Das Bühnenbild ist, ähnlich wie bei „Krankenzimmer Nr. 6“, schlicht und zuschauerfreundlich. Die Schauspieler sitzen oder stehen vor einer anthrazitfarbenen Wand mit angebauter Sitzbank gleicher Farbe und absolvieren, von dort abgehend, ihre Vorführung. So kommt auch das Spiel sehr direkt herüber. Kathleen Morgeneyer beeindruckt mit ihrer nervös-zerissenen Nina, die für die Kunst alle Wege gehen will und schließlich auch die Kraft aufbringt, aus der Langeweile auszubrechen. Corinna Harfouch spielt einen Typ, den man zu kennen glaubt: Auf sich selbst fixiert, mal brachial handelnd oder leidend.

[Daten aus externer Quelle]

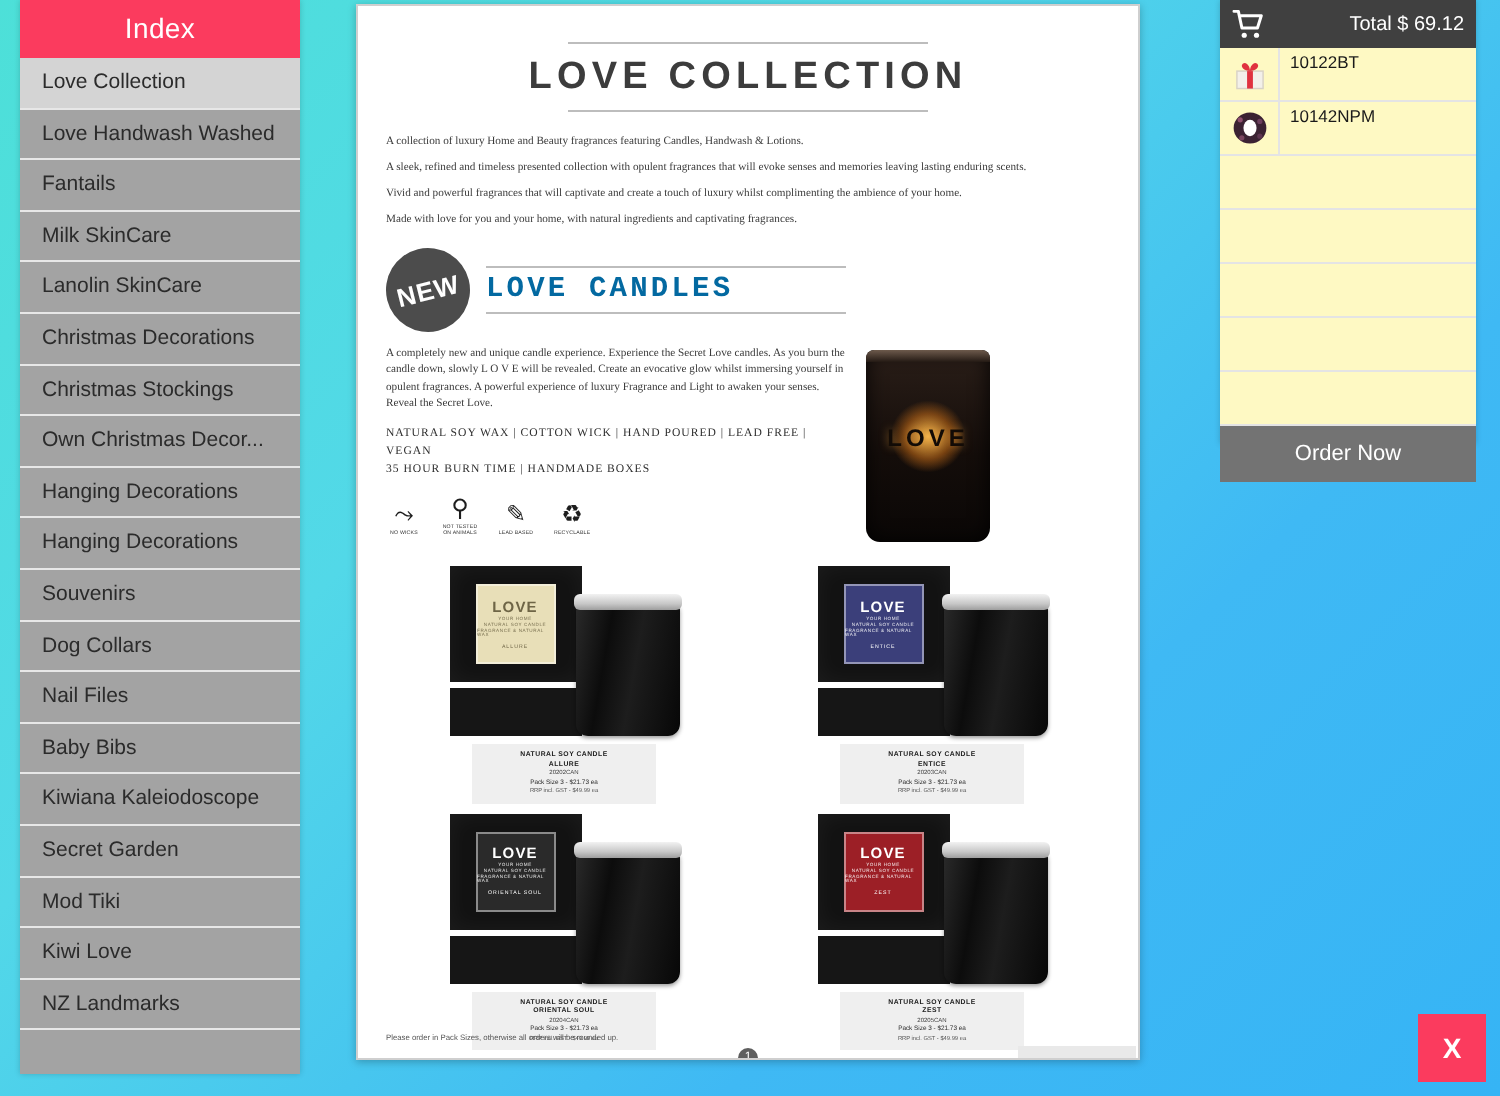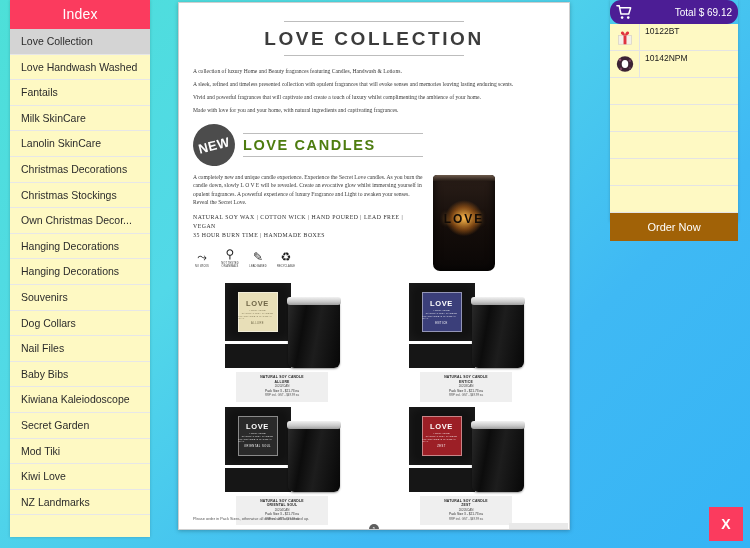"Index" #sidebar { background: #fef9c3 -> #a3a3a3 }
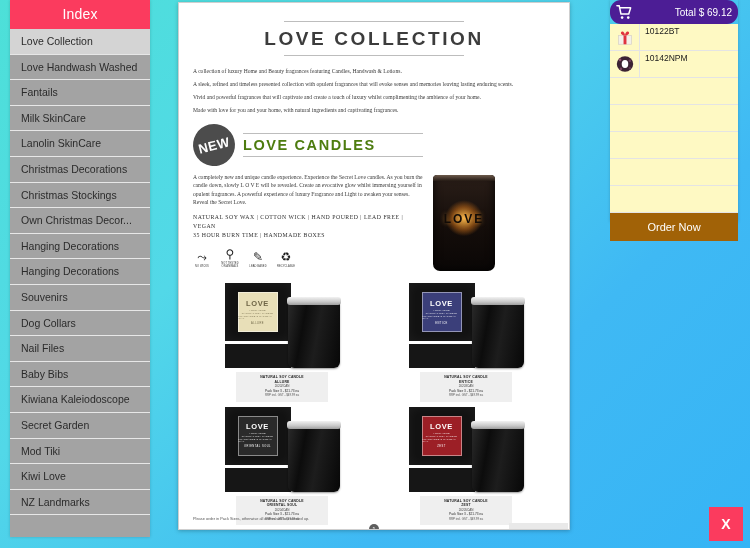"Total $ 69.12" #cart-head { background: #4c1d95 -> #404040; border-radius: 11px -> none }
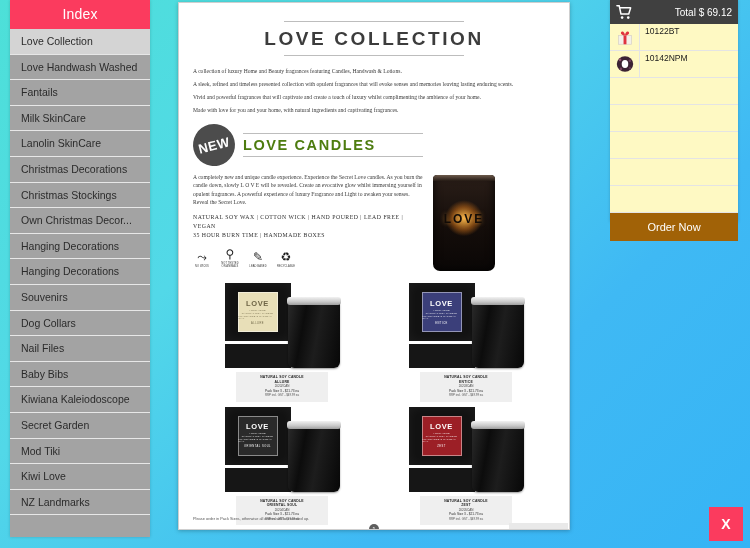"LOVE CANDLES" #love-candles { color: #4d7c0f -> #0369a1; font-family: none -> Liberation Mono, monospace }
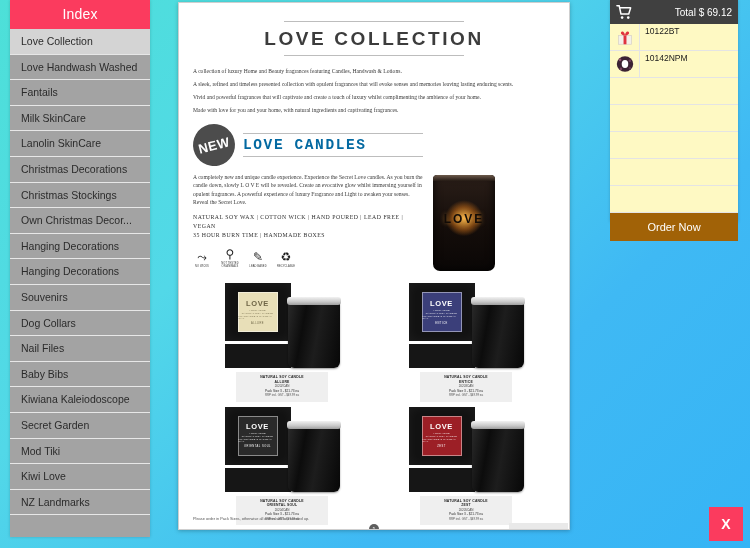"Order Now" #order-now { background: #a16207 -> #737373 }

Anton Tschechow, am 29. Januar 1860 geboren (150. Geburtstag), war zweifellos einer der ganz großen Erzähler und Dramatiker. Dennoch wundere ich mich über die Bezeichnung Komödie für das Stück „Die Möwe“, denn immerhin endet sie für die Figur des Treplew in der Katastrophe. Oder konnten die Leute zu jener Zeit einfach mehr vertragen?
Ich erlaube mir, dem verblichenen, russischen Dichter – wiederum mit heutigen Augen – eine weitere Frage nachzusenden: Wie konnte man sich auf einem naturbelassenen Wochenendgrundstück in frischer Luft, weitab vom Mainstream, im Gespräch mit ehrgeizigen, verdrehten oder unglücklichen, also interessanten, Menschen nur so langweilen, obwohl es ja damals noch kein Fernsehen gab?